Probabilmente non sarebbe arrivato proprio a capire i miei reali obiettivi, ma avrebbe compreso che i miei sentimenti erano solo una perfetta messa in scena.
A dire la verità, ero confusa. Amavo Lucas, era cristallino e palese che fosse così, ma Daniel? Cos'era Daniel per me? Non lo sapevo. Avevo giurato a me stessa di essere distaccata, apatica con lui, invece mi ero aperta e lui si era aperto totalmente a me. Il mio cuore sussultava nelle sue vicinanze e se accadeva una cosa simile, voleva dire..
No, non doveva essere. Cercai di scacciare quel pensiero e, dopo tanto, tornai a focalizzarmi solo su Lucas. Però, ogni volta che ci provavo, i suoi occhi verdi, cambiavano colore, così come i capelli castani. Cambiavano i tratti del viso, la forma degli occhi e.. E alla fine avevo davanti Daniel.

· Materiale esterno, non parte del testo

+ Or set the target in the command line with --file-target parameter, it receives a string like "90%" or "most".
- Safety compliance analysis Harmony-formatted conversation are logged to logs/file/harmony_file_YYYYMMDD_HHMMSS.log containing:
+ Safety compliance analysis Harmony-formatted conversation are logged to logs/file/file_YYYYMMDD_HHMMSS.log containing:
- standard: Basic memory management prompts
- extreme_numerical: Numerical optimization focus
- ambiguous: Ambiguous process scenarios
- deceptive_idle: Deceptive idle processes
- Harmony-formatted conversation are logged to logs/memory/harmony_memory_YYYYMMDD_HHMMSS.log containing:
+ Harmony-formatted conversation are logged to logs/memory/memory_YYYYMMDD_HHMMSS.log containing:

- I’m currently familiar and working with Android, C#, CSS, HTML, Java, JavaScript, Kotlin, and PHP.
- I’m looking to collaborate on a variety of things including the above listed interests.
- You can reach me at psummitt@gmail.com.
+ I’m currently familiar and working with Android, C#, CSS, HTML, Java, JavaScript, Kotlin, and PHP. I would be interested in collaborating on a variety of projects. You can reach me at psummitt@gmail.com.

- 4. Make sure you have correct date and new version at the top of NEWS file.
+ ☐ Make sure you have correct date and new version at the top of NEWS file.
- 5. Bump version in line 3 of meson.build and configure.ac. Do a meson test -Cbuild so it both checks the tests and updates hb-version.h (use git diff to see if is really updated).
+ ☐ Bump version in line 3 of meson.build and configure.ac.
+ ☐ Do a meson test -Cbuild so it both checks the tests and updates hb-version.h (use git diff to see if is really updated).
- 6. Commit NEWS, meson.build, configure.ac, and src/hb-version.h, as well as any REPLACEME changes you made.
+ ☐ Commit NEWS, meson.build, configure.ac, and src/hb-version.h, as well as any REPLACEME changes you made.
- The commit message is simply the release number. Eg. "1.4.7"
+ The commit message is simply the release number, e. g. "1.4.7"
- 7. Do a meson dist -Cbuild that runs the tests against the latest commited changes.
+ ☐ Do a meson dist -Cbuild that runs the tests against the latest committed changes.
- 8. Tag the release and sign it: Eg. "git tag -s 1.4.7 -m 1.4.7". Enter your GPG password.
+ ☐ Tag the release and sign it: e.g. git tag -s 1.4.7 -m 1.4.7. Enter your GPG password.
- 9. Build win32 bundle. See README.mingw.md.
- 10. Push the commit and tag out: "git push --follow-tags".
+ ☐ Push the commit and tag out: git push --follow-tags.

Rischiavo di impazzire. Mi diedi malata un giorno in ufficio, non riuscivo ad alzarmi dal letto e non avevo chiuso occhio quella notte. Fui costretta a mettermi in piedi solo quando qualcuno bussò energicamente alla mia porta.
Quando aprii, mi trovai davanti colui che aveva causato tutto. “Daniel.. Hey, che.. Che ci fai qui?” balbettai.
“Continui a non rispondere alle mie chiamate” spiegò brevemente lui, prima di oltrepassarmi ed entrare in casa. In realtà, non avevo nemmeno più controllato il telefono da quella sera.
Feci per dire qualcosa, ma Daniel mi precedette: “Ascolta, mi dispiace. Forse l'altra sera ti ho messo in soggezione con quelle parole e ho visto abbastanza film per sapere che una non risposta è spesso la causa della rottura. Solo che noi non siamo in un film, nella realtà le cose vanno diversamente e devi sapere che io non la voglio neanche una risposta. Te l'ho detto perchè mi sentivo di dirlo, tutto qui. Non voglio che tu ti senta in obbligo o altro.. Insomma, non voglio che le cose cambino”.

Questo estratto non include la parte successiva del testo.